Dove has long aligned itself with ‘the everyday woman’ in shunning unrealistic images of female beauty in their advertising, instead promoting ‘real beauty’. This is currently put to practise in its “Self Esteem Project” which builds on their initial aim - to stop young women from falling victims to the unrealistic standards of beauty much of industry sets- to make a programme that helps parents, teachers and youth leaders ensure all young people are brought up with their confidence unchallenged. From guides to spotting bullying to advice on how to embrace a diverse cultural background, Dove’s mission is to make society better by making sure its next generation is raised with dignity and compassion.
Innocent, innovators of juices and smoothies, were one of the pioneers of healthy, cleaner eating in the UK, producing drinks that were pure fruit and kiddy-friendly, inspiring a healthier lifestyle for the whole family. They are also the force behind The Big Knit, a yearly campaign where they ask the nation to knit hats for their little bottles. For every stylishly-adorned smoothie or juice purchased, Innocent donated to Age UK, helping to combat loneliness among elderly people by funding community events.
These are prime examples of the tremendous efforts companies put into corporate social responsibility, but your CSR program doesn’t have to be the same size or scale as The Body Shop or Sainsbury’s.
How to create a CSR policy for your business.
Implementing a CSR program can actually be easier than you think.

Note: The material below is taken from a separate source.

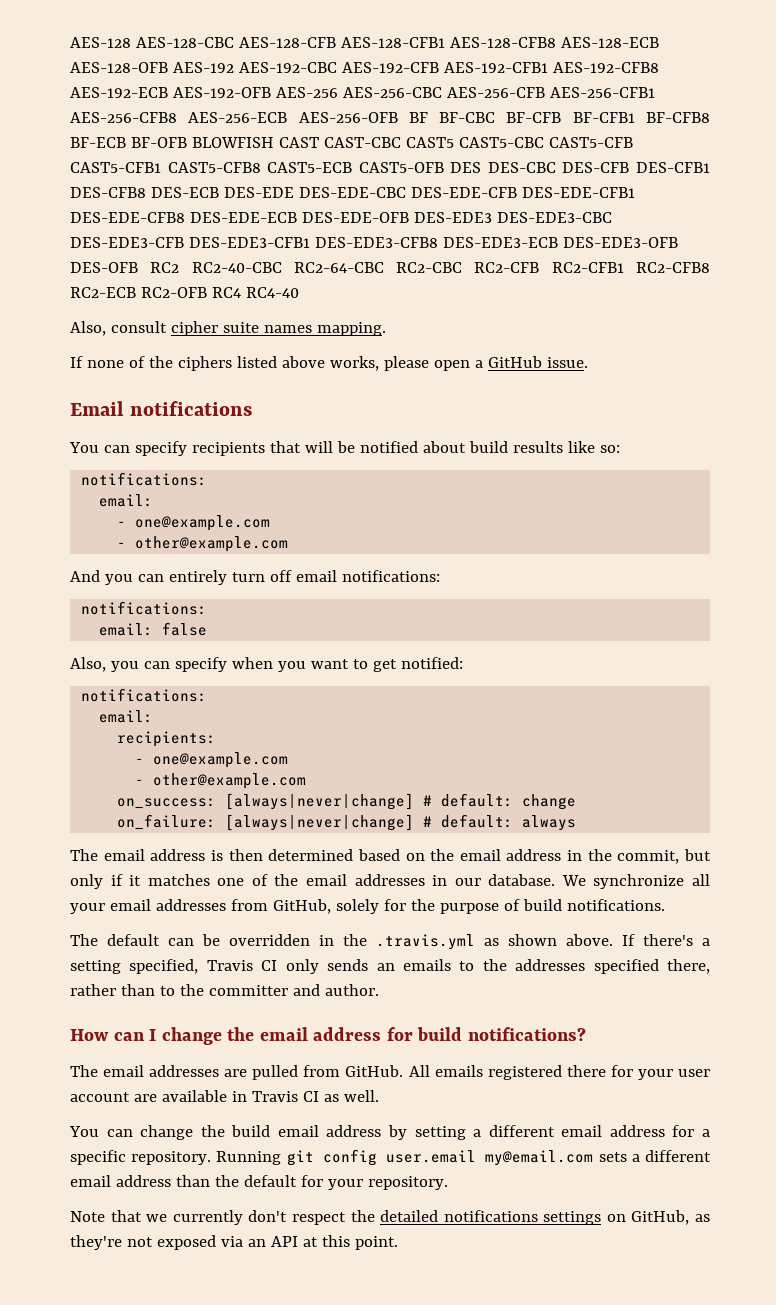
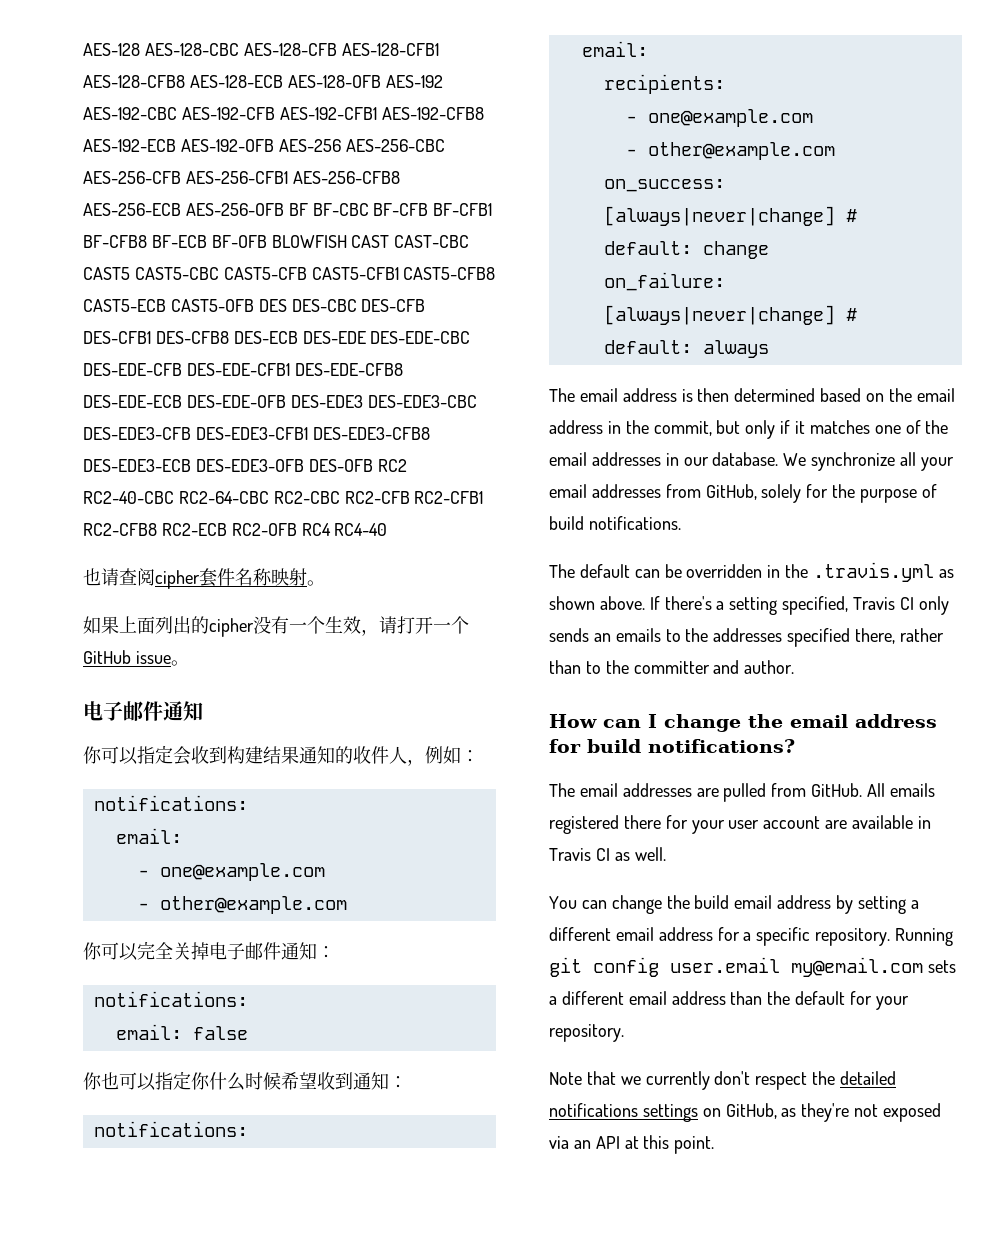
[70,321,386,336] [70,356,588,371] [70,401,253,416] [69,441,620,456] Also, consult cipher suite names mapping. // If none of the ciphers listed above works, please open a GitHub issue. // Email notifications // You can specify recipients that will be notified about build results like so: -> [83,568,325,589] [83,616,469,637] [83,650,189,666] [83,701,203,721] [83,745,479,766] 也请查阅cipher套件名称映射。 // 如果上面列出的cipher没有一个生效，请打开一个GitHub issue。 // 电子邮件通知 // 你可以指定会收到构建结果通知的收件人，例如：
[70,570,440,585] [81,601,208,615] [99,622,208,636] [70,657,463,672] And you can entirely turn off email notifications: // notifications: // email: false // Also, you can specify when you want to get notified: -> [83,941,335,961] [93,991,248,1007] [115,1024,248,1040] [83,1071,407,1091] 你可以完全关掉电子邮件通知： // notifications: // email: false // 你也可以指定你什么时候希望收到通知：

Here are seven elements your program should have:
1. A business-based purpose
The best CSR programs are ones that can easily relate back to your business. Companies like Pret execute this flawlessly and you can too by brainstorming ideas based on your business goals and company offerings.
2. Concentrated efforts
Instead of trying to support a large number of causes with different initiatives, select a defined focus for your corporate social responsibility program. This can help you define and develop your brand.
3. A measurable impact
Taking on too much in your CSR program can lead to failed promises and false expectations, which can be bad for your brand image. When deciding on your CSR policy, think about the noticeable changes you want to get out of your program.
4. Employee participation
Your employees are a major factor to the success of your CSR program, meaning their support and participation is crucial. Be sure to brainstorm your approach with them, so you’re sure to settle on something you can all be passionate about.
5. Customer relevancy
Your customers’ values are also significant when determining a corporate social responsibility program, so think about what causes are important to them. Innocent’s campaign, for example, directly tied their customers to the cause – if they bought a smoothie, a donation would be made. This placed the power in the customer’s hands when they were selecting a brand in the juice aisle.
6. Shareable stories
It’s important to share your success and impact in order to build awareness and grow your CSR program. Through email and social media efforts, you can promote your CSR project and highlight its success to your current customers. To reach a larger audience, get in touch with local media teams to showcase your work. These tactics can get your brand recognised for your CSR efforts and help grow the program.
7. Honesty and transparency
Above all, you want to create a CSR program that is transparent with your employees and customers. Select something meaningful that can make an honest impact in the community.
These elements can help you craft a corporate social responsibility policy that serves your company’s purpose and goals.